Schätzung nach Richtsatzsammlung • Die Richtsätze sind ein Hilfsmittel (Anhaltspunkt) für die Finanzverwaltung, Umsätze und Gewinne der Gewerbetreibenden zu verproben und ggf. bei Fehlen anderer geeigneter Unterlagen zu schätzen (§ 162 Abgabenordnung). • Die Richtsätze sind für die einzelnen Gewerbeklassen auf der Grundlage von Betriebsergebnissen zahlreicher geprüfter Unternehmen ermittelt worden. Sie gelten nicht für Großbetriebe und stellen auf die Verhältnisse eines Normalbetriebs ab. (Quelle: www.bundesfinanzministerium.de)
Häufige Mängel • Die Nachrangigkeit dieser Methode wird nicht beachtet • Die Besonderheiten des Betriebes werden nicht berücksichtigt • Es wird ausschließlich der Rohgewinnaufschlagsatz berücksichtigt, ohne den sich daraus ergebenen Reingewinn zu beachten • Grundlegende Mängel sind z. B. : • Nicht repräsentativ: Nur 4.779 Betriebe im Jahr 2017 für 19 Gewerbeklassen • Verlustbetriebe werden nicht berücksichtigt • Empirisch nicht belegt Quelle: Die BMF-Antwort vom 10.09.2018 (BT-Drucks. 19/4238 v. 11.09.2018) und Beyer NWB Nr. 44 vom 29.10.2018 DokID (QAAAG-97546)

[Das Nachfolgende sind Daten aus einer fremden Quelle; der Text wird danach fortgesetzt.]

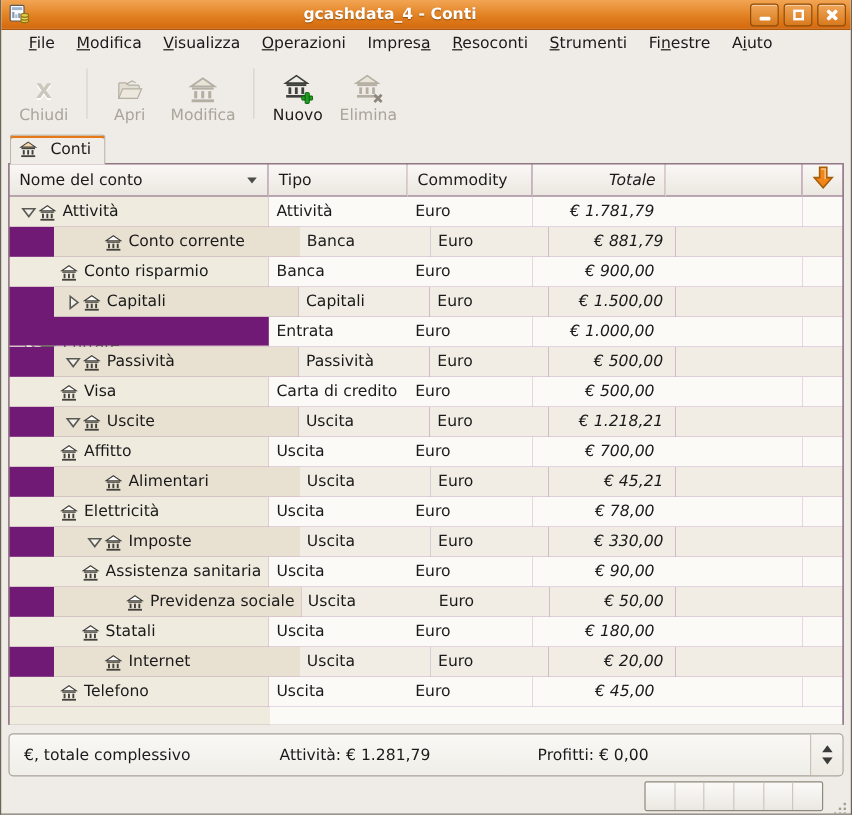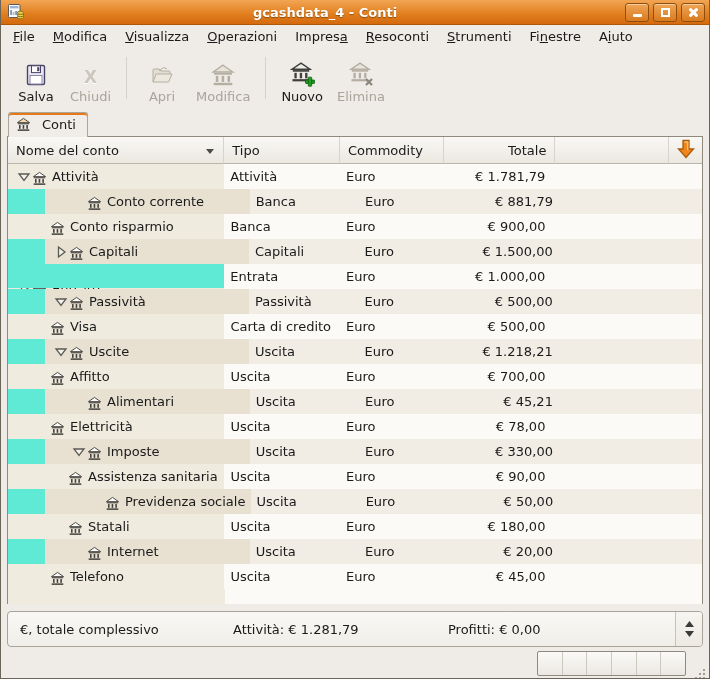"File" .menubar { padding-left: 3px -> 14px }
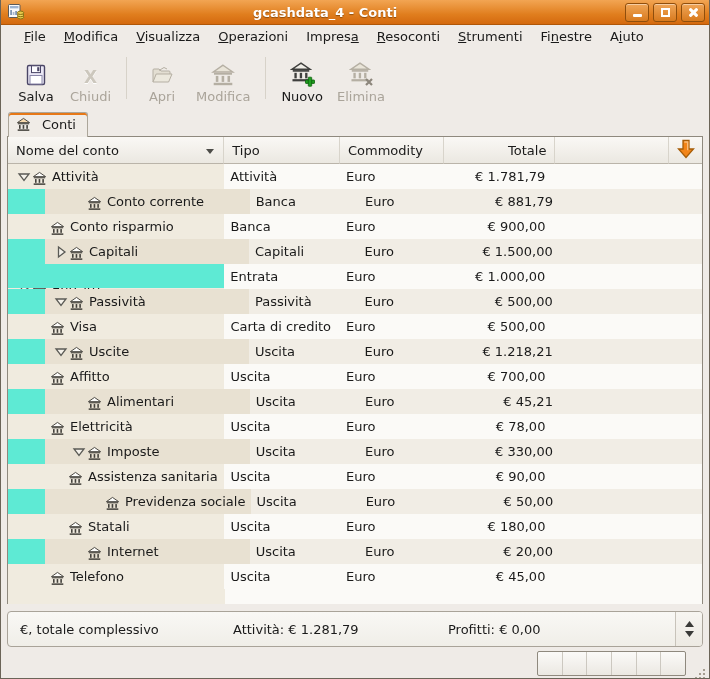"Salva" div.tool-btn { html: <div> <span> <svg> <rect></rect> <rect></rect> <rect></rect> <rect></rect> </svg> </span> <span>Salva</span> </div> -> none }
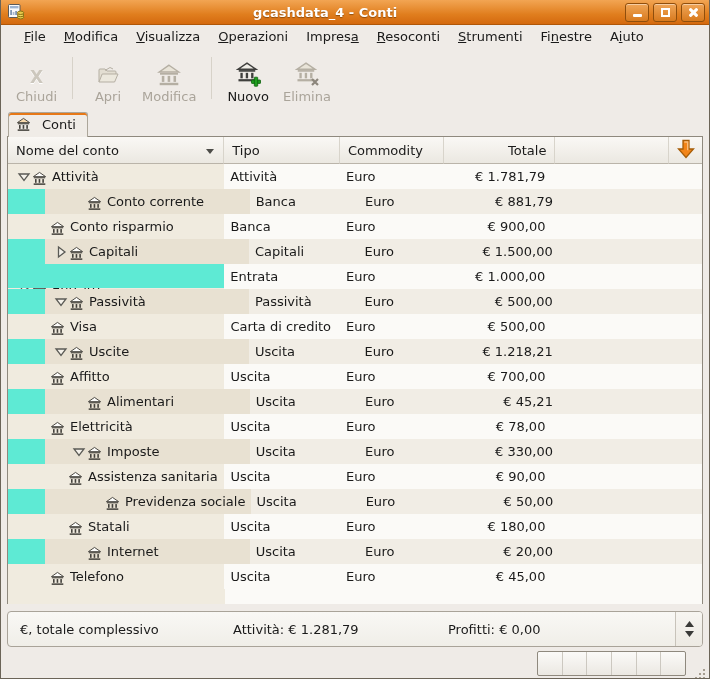"Nome del conto" .tree-frame { background: #5eead4 -> #701a75 }
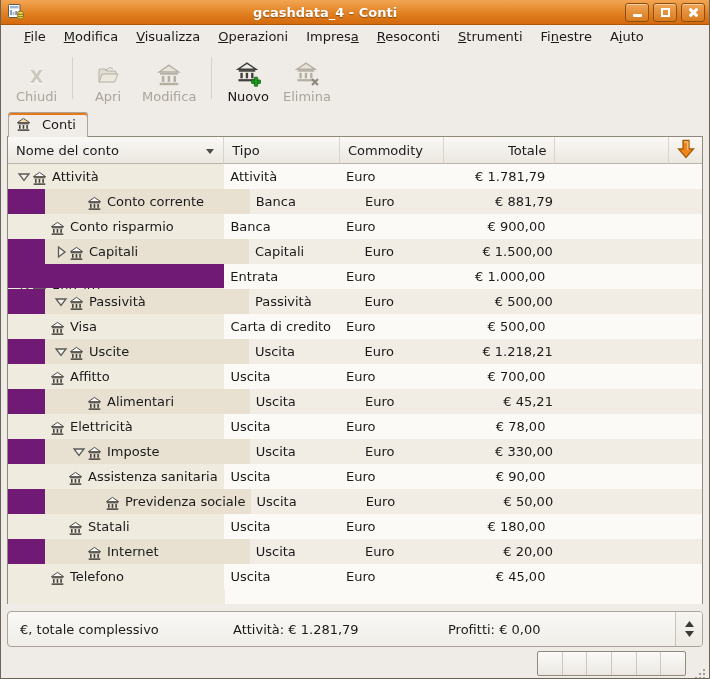"Totale" .c3 { font-style: none -> italic }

Ergebnis • Der Steuerpflichtige hat Anspruch darauf, dass sein Vortrag und seine Sachangaben vollständig im Rahmen der Kalkulation gewürdigt bzw. berücksichtigt werden • Die neue Rechtsprechung des BFH zwingt zu methodisch sauber durchgeführten und für alle Beteiligten nachvollziehbaren Kalkulationsberechnungen • Um Willkür auszuschließen gelten zwingend folgende Grundsätze: • Keine Hinzuschätzung bei rein formellen Mängeln • Keine Hinzuschätzung bei punktueller Korrekturmöglichkeit • Keine Vollschätzung wenn Teilschätzung möglich
Ergebnis • Wenn Vollschätzung, dann generell Ausbeutekalkulation oder Geldverkehrsrechnung. • Nur wenn diese Methoden objektiv unmöglich sind kommen Zeitreihenvergleich, Unsicherheitszuschlag oder Richtsatzsammlung als Schätzungsmethoden in Betracht. • Bei allen Methoden gilt, dass das Ziel einer jeden Schätzung sein muss, das Ergebnis der Höhe nach zu finden, das die größte Wahrscheinlichkeit der Richtigkeit für sich hat. Strafschätzungen sind unzulässig. • Die Höhe, also das Ergebnis der Schätzung, ist nachvollziehbar schriftlich zu begründen.
Vielen Dank! Höhe und Art der Hinzuschätzung = Reine Willkür?